Грохнул такой удар грома, что казалось, будто обвалилась крыша, и в окна забарабанил дождь.
— Только бы ненадолго, — сказал Ивен. — Таких наводнений, как в этом году, никто не припомнит. И осень была плохая, и зима, и весна тоже. Мы уж решили не браться за ту землю, что в низине. Все равно толку не будет.
— Вот так же было и у отца, — заметил Брон. — Помню, какие у нас бывали зимы.
— Да нет, теперь еще хуже. Уж вовсе не угадаешь, какая будет погода. В марте у нас половина овец погибла в снежных буранах. Сугробы в пятнадцать футов вышиной. В марте! Да ты, наверно, читал об этом.
Брон покачал головой.
— Мы в Хэйхерете жили, как за монастырской стеной. События «мирской жизни» до нас почти не доходили.

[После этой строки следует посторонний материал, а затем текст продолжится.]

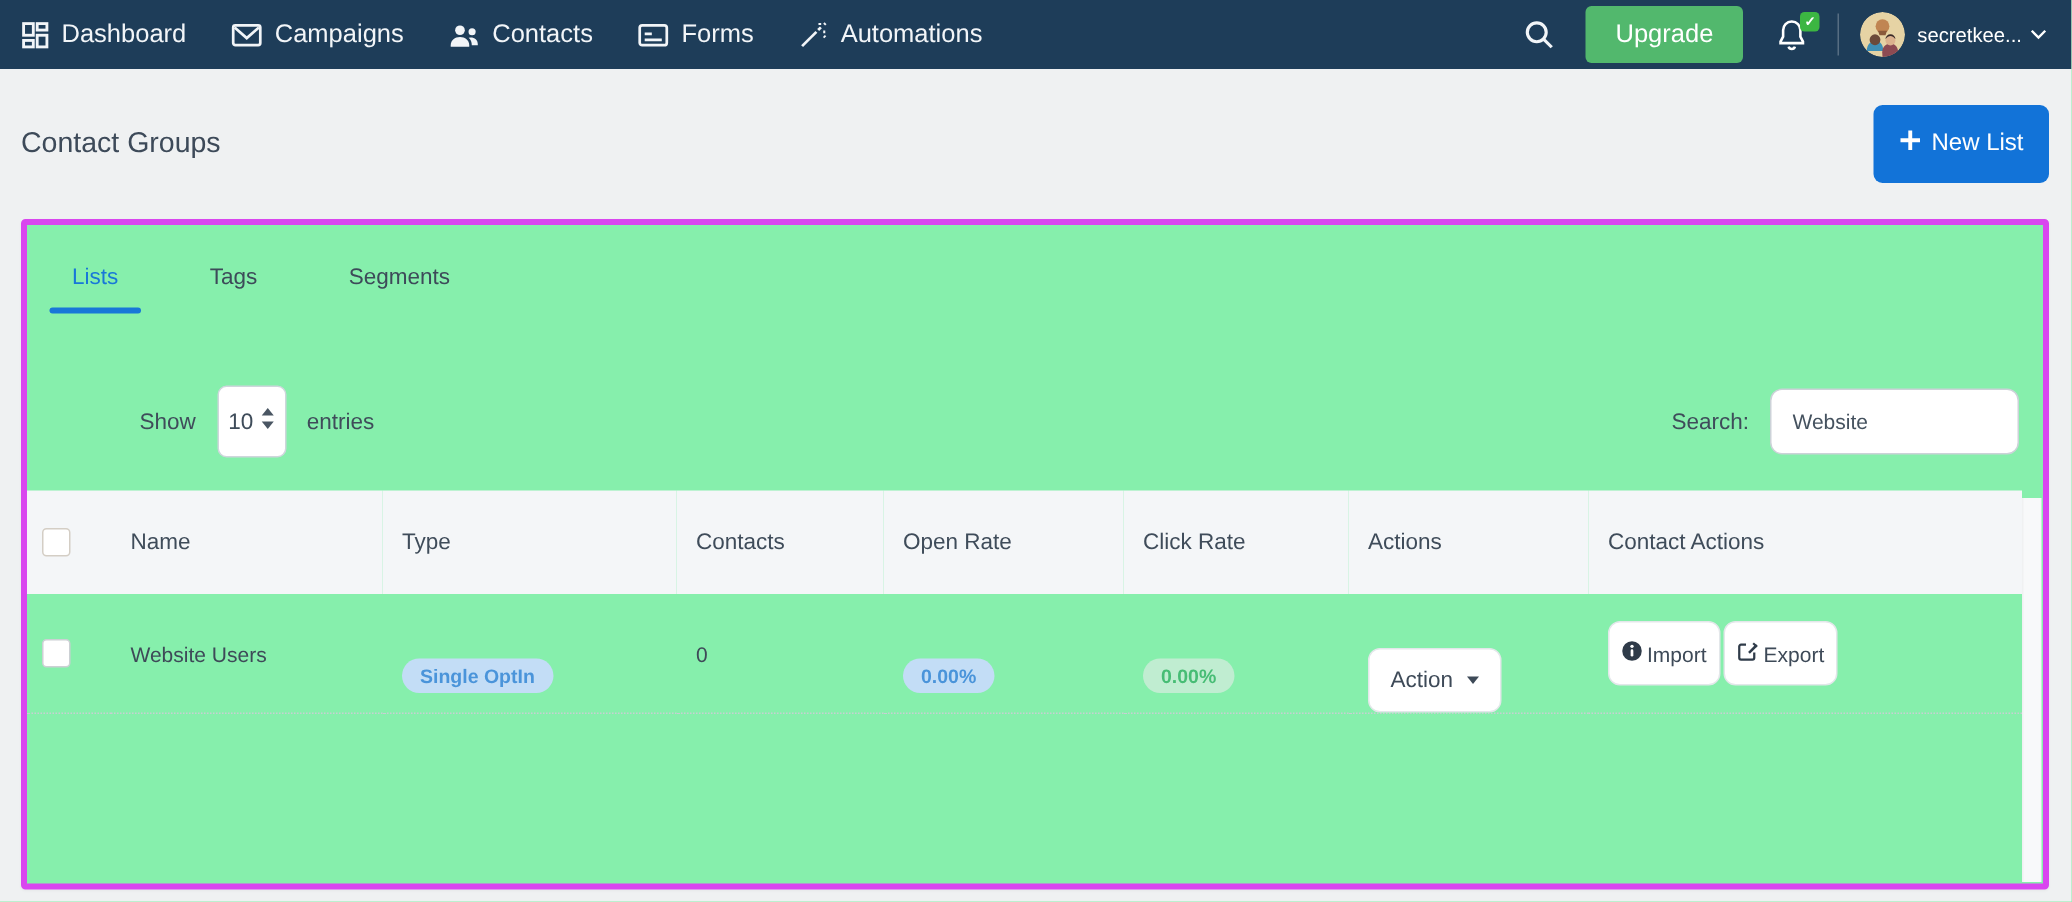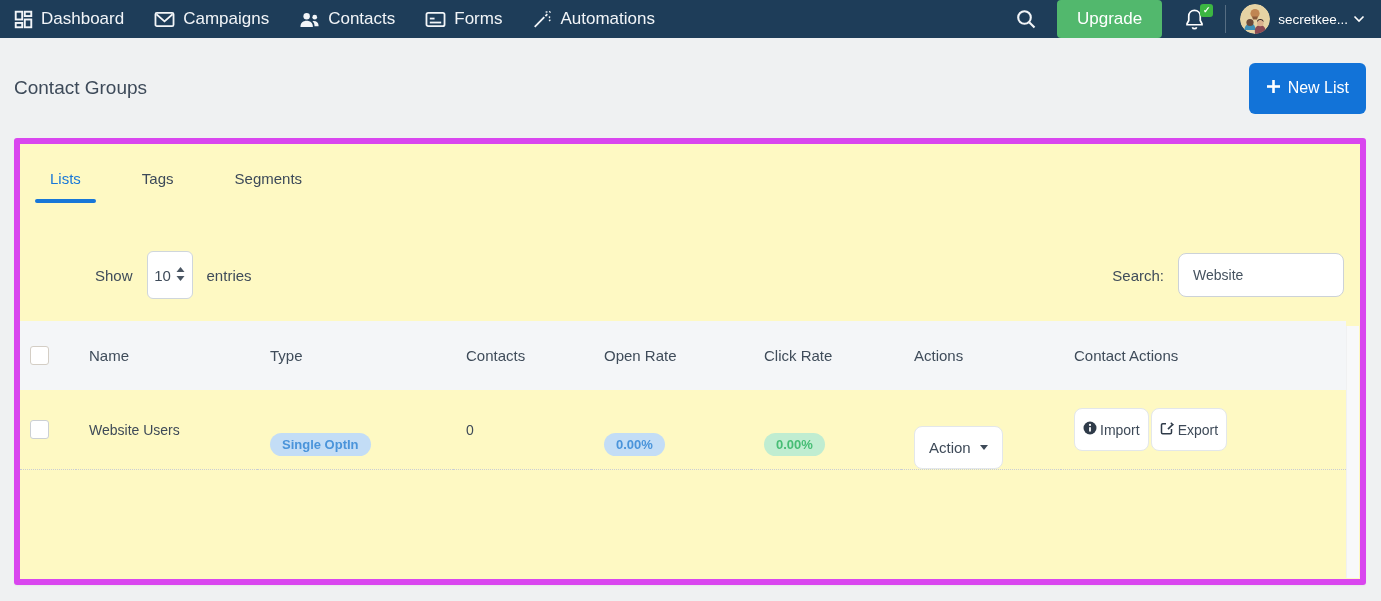--- a/index.html
+++ b/index.html
@@ -7,7 +7,7 @@
   body { font-family:"Liberation Sans", sans-serif; background:#eff1f2; color:#3e4a58; }
 
   
-  .navbar { height:38px; background:#1e3d59; display:flex; align-items:center; padding:0 16px 0 14px; }
+  .navbar { height:46px; background:#1e3d59; display:flex; align-items:center; padding:0 16px 0 14px; }
   .nav-item { display:flex; align-items:center; gap:8px; color:#f2f5f8; font-size:17px; margin-right:30px; cursor:pointer; }
   .nav-item svg { display:block; }
   .nav-right { margin-left:auto; display:flex; align-items:center; }

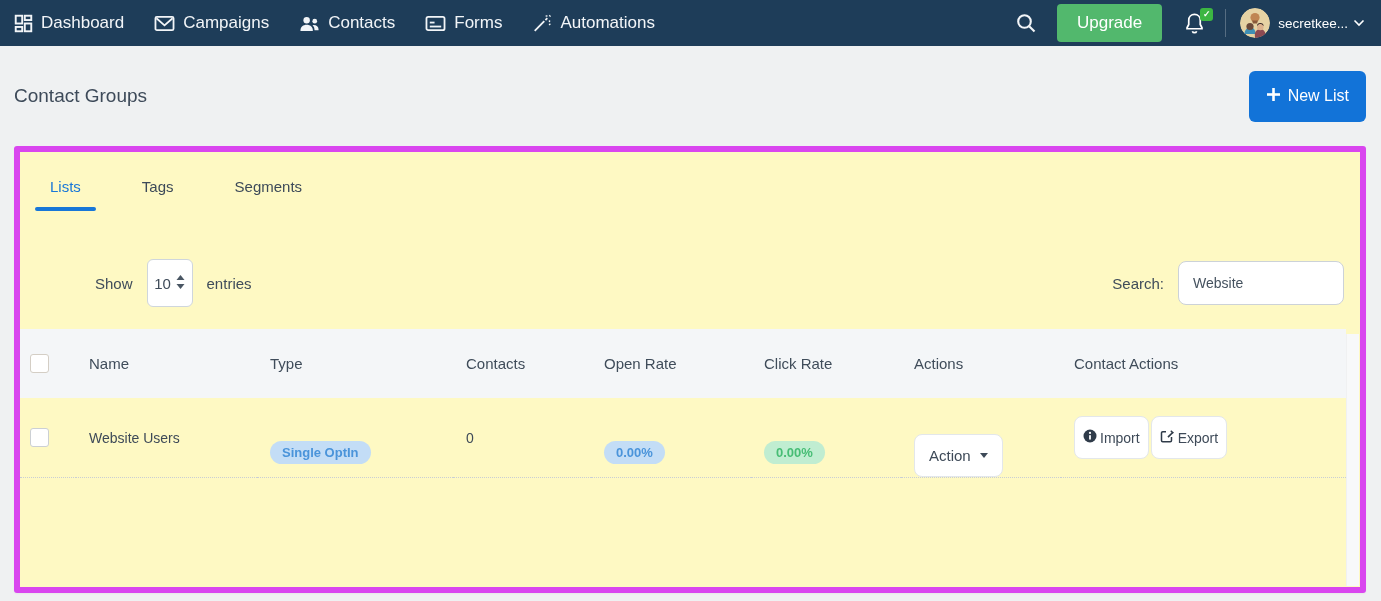--- a/index.html
+++ b/index.html
@@ -26,7 +26,7 @@
   .new-list-btn { background:#1273d8; color:#fff; border:none; font-family:inherit; font-size:16px; padding:16px 17px; border-radius:6px; display:flex; align-items:center; gap:7px; cursor:pointer; }
 
   
-  .card { position:relative; margin:0 15px 0 14px; height:447px; background:#fef9c3; border:6px solid #d946ef; border-radius:3px; box-shadow:0 1px 2px rgba(0,0,0,0.04); overflow:hidden; }
+  .card { position:relative; margin:0 15px 0 14px; height:447px; background:#86efac; border:4px solid #d946ef; border-radius:3px; box-shadow:0 1px 2px rgba(0,0,0,0.04); overflow:hidden; }
 
   
   .tabs { padding:14px 0 0 15px; display:flex; }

— В этих краях с землей приходится воевать — кто кого, — пожаловался Ивен. — И это еще мягко сказано. На горах все сплошь заросло папоротником. Его надо выкапывать, пока он не пошел в лист. И опять появились кролики. Их теперь вдвое больше прежнего. И потравы от них больше, чем от овец.
За окном потемнело, словно средь бела дня наступили сумерки. Сквозь сетку дождя сверкнула молния, и опять загремел гром.
— Если гроза надолго, надо будет сходить вниз, посмотреть, как там овцы, — сказал Ивен. — В первый год, когда мы сюда приехали, река изменила русло и с тех пор выходит из берегов. А когда вода поднимается, часто гибнут овцы. В прошлый раз мы потеряли пятнадцать маток.